- Born: 12 June 1943 Lancashire, England, United Kingdom
- Died: 20 May 2012 (aged 68) Dublin, Ireland
- Conviction: Murder
- Criminal penalty: Life imprisonment

Details
- Victims: At least 2
- Span of crimes: August – September 1976
- Country: Ireland
- Date apprehended: 26 September 1976

= Geoffrey Evans and John Shaw =

English murderers

Geoffrey Evans (12 June 1943 – 20 May 2012) and John Shaw (born 6 July 1945) were English serial killers who murdered two women in Ireland in 1976. They planned to rape and kill one woman each week. Soon arrested, they became two of the longest-serving prisoners in Ireland.

==Crimes in the United Kingdom==
Police had previously investigated the pair in connection with three rapes committed in England in 1974, prompting the men to leave the United Kingdom and travel to the Republic of Ireland, thus escaping British prosecution for the rape charges.

==Crimes in Ireland==
In Ireland they planned a series of murders and rapes, which they did by house theft. They were detained in Cork, charged with burglary and received a two-year prison sentence.
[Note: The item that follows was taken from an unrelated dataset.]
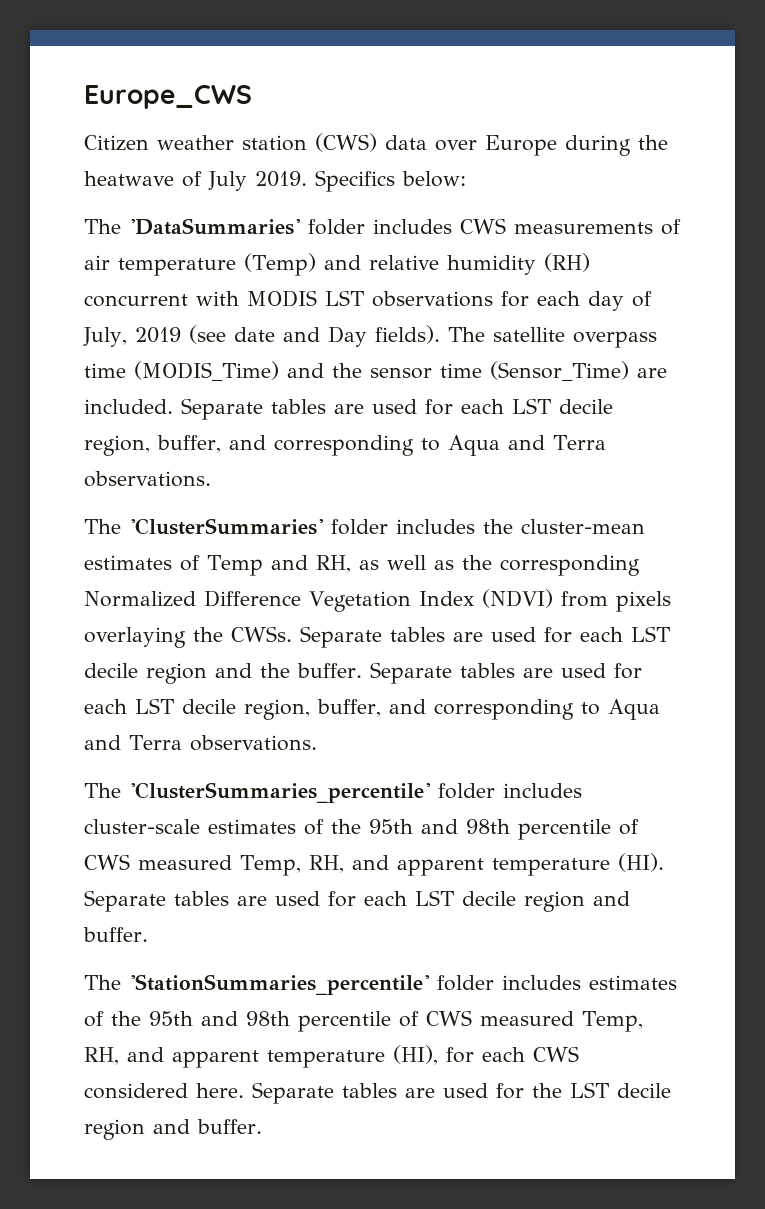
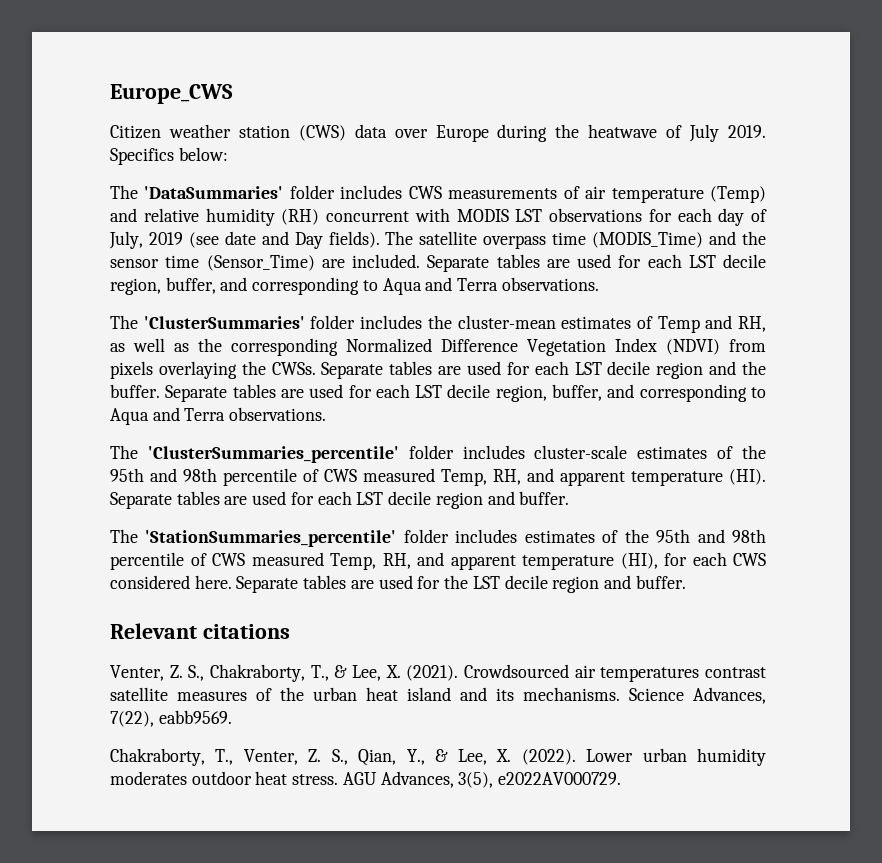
+ Relevant citations
+ Venter, Z. S., Chakraborty, T., & Lee, X. (2021). Crowdsourced air temperatures contrast satellite measures of the urban heat island and its mechanisms. Science Advances, 7(22), eabb9569.
+ Chakraborty, T., Venter, Z. S., Qian, Y., & Lee, X. (2022). Lower urban humidity moderates outdoor heat stress. AGU Advances, 3(5), e2022AV000729.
After 18 months they were released.

In August 1976, in County Wicklow, they abducted and repeatedly raped and then murdered 23 year-old Elizabeth Plunkett from Ringsend in Dublin, following a night out in Brittas Bay. They disposed of her body by tying it to a lawnmower and dumping it in the Irish Sea off the Wicklow coast. Her remains were discovered on 28 September 1976 over 110 km away on Duncormick beach, Co Wexford.

In September of that year, in Castlebar, they abducted 23-year-old Mary Duffy as she walked home from a late work shift as a cook. The pair drove her to a secluded area in Connemara and over a two-day period repeatedly beat and raped her, before they murdered her. The pair then disposed of her body by tying a concrete block and a sledgehammer to it and dumping it in Lough Inagh in County Galway. On 26 September 1976, both were detained by the Garda Síochána (police).

==Trials==
Since each man blamed the other for both murders, the Circuit Court judge ordered separate trials for each accused and victim, making four trials in all at the Central Criminal Court. First, in 1977, Shaw was tried for rape and murder of Duffy, and convicted on a retrial after the initial jury was hung. Then Evans was tried for both murders, after the Director of Public Prosecutions (DPP) appealed the original order for separate trials per victim. Evans was found guilty of the rape and murder of Duffy and the rape of Plunkett, but the judge directed the jury to find him not guilty of murdering Plunkett. In 1979, the DPP entered a nolle prosequi for the charges against Shaw in relation to Plunkett. A consequence not publicised at the time was that nobody was found guilty of murdering Plunkett.

==Post conviction==

=== Evans ===
In December 2008, Evans underwent heart surgery, suffered a stroke and fell into a coma. Until June 2010 he remained in hospital care with caution, and then was given temporary release when doctors said he was in a vegetative state. In April 2011 he was transferred to St Mary's Hospital, Dublin. He died there on 20 May 2012 at the age of 71 or 72 (sources vary). According to the postmortem, the cause of death was sepsis caused by pneumonia.

===Shaw===
As of January 2025, Shaw is still imprisoned for his part in the murder of Mary Duffy, having been moved from Arbour Hill Prison in Dublin to Castlerea Prison in Co Roscommon in 2022. Having served over 49 years he is currently the longest serving prisoner in Ireland.

===Elizabeth Plunkett===
In 2023, relatives of Elizabeth Plunkett were notified by the Irish Parole Board that Shaw was due for temporary day release. After further legal inquiries, the family subsequently discovered that they had no right to object to his release, because Shaw had not been convicted of any crime against her. They further discovered that no inquest had been held or death certificate issued for Elizabeth. In January 2025 a District Court jury in Gorey returned a verdict of unlawful killing, with coroner recording a cause of death as asphyxia due to strangulation. Her family called on Drew Harris, the Garda Commissioner, to reopen the murder investigation. A May 2025 RTÉ Doc on One podcast series "Stolen Sister" examined the case.